A determination module, configured to determine the target intent corresponding to the voice request according to the result of the intention recognition, and determine the target scale adjustment precision value corresponding to the voice request according to the result of the precision recognition;

A modification module, configured to modify a default value according to the target intent and the target scale adjustment accuracy value, the default value being the adjustment value corresponding to the target intent in the preset voice request;

An instruction generating module, the instruction generating module is used to fuse the target intention and the modified default value to generate a control instruction to control corresponding vehicle components.
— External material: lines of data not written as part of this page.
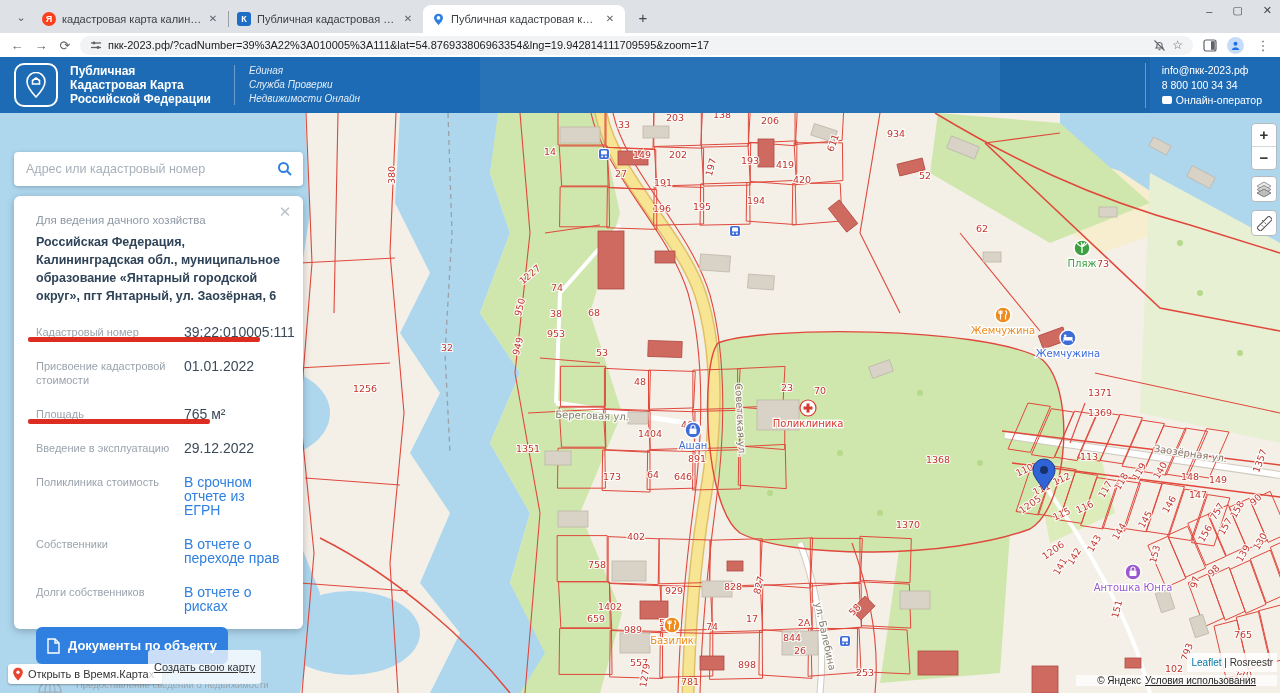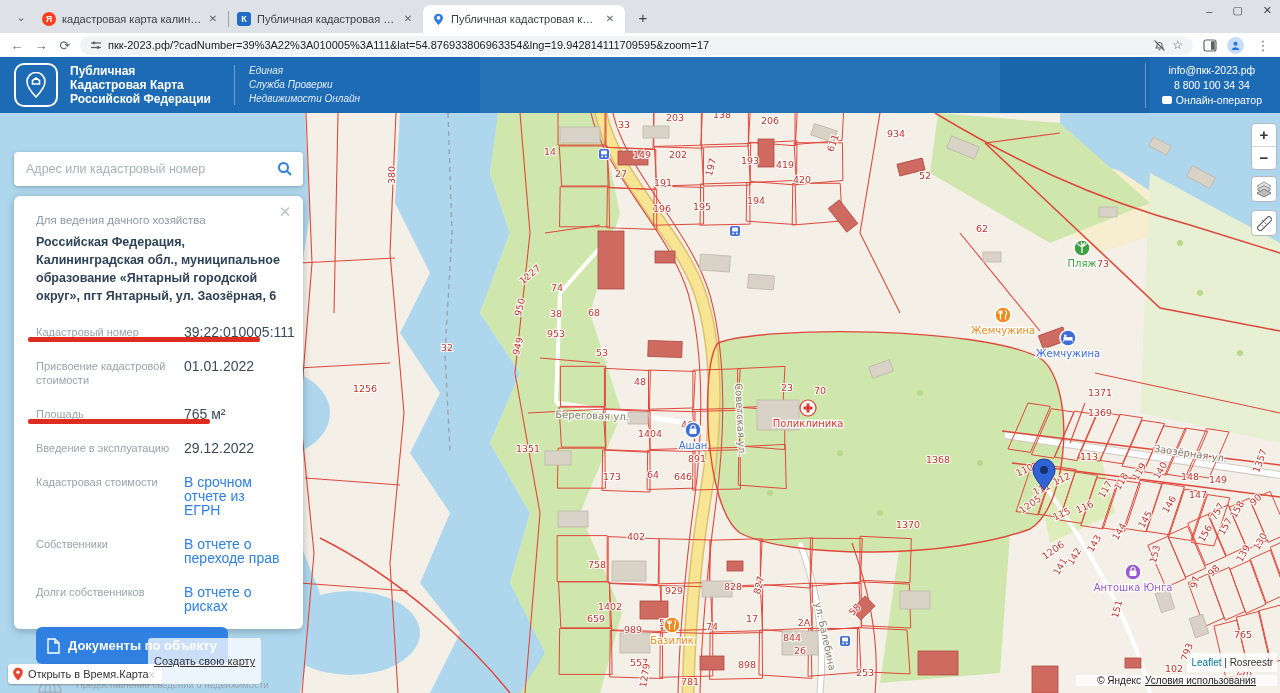"info@пкк-2023.рф" div.hdr-contact { text-align: center -> none }
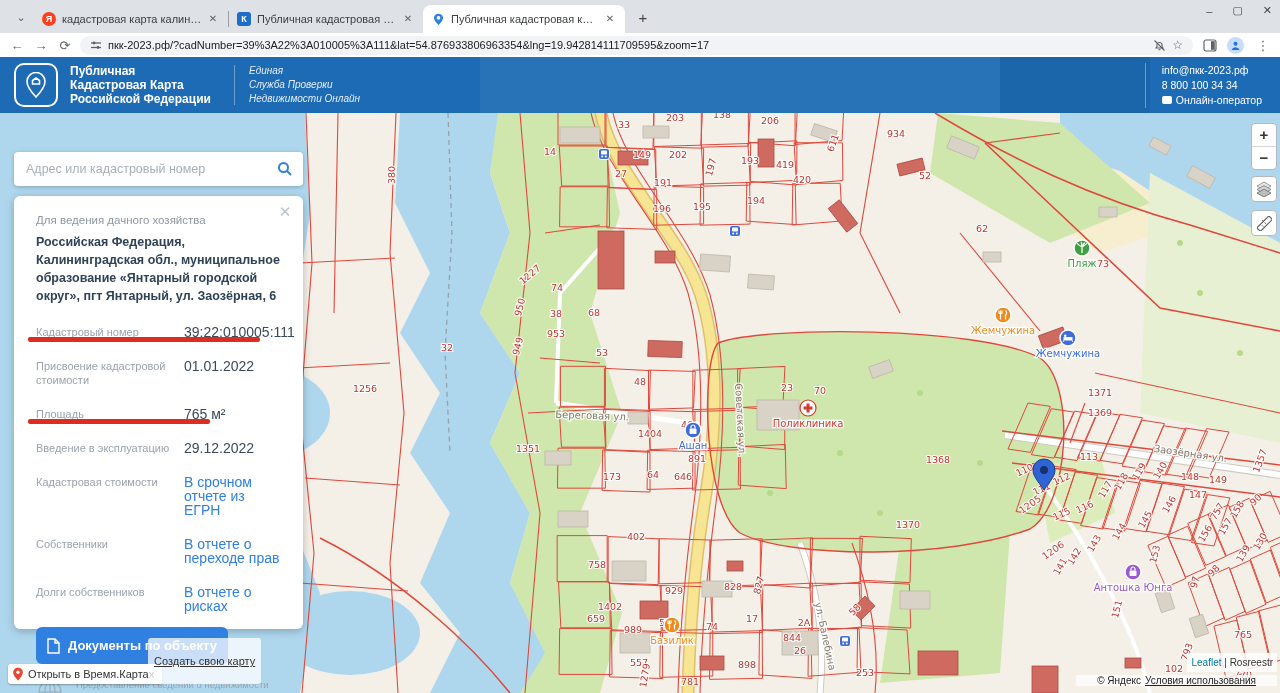"Кадастровая стоимости" span.lbl { text: Кадастровая стоимости -> Поликлиника стоимость }
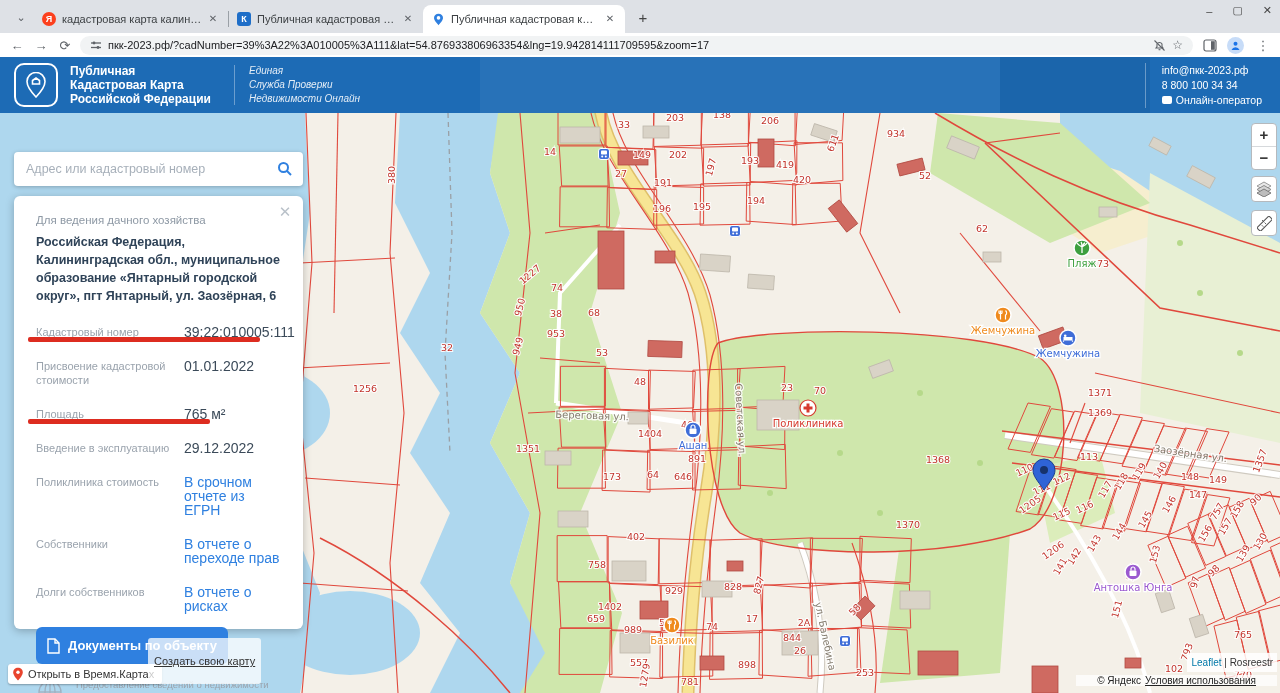"Создать свою карту" .create-link { padding: 13px 6px -> 7px 6px }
A server, characterized in that the server includes a processor and a memory, and a computer program is stored on the memory, and when the computer program is executed by the processor, the computer program described in any one of claims 1-14 is realized. voice interaction method.
A non-volatile computer-readable storage medium containing a computer program, characterized in that, when the computer program is executed by one or more processors, the voice interaction described in any one of claims 1-14 is realized method.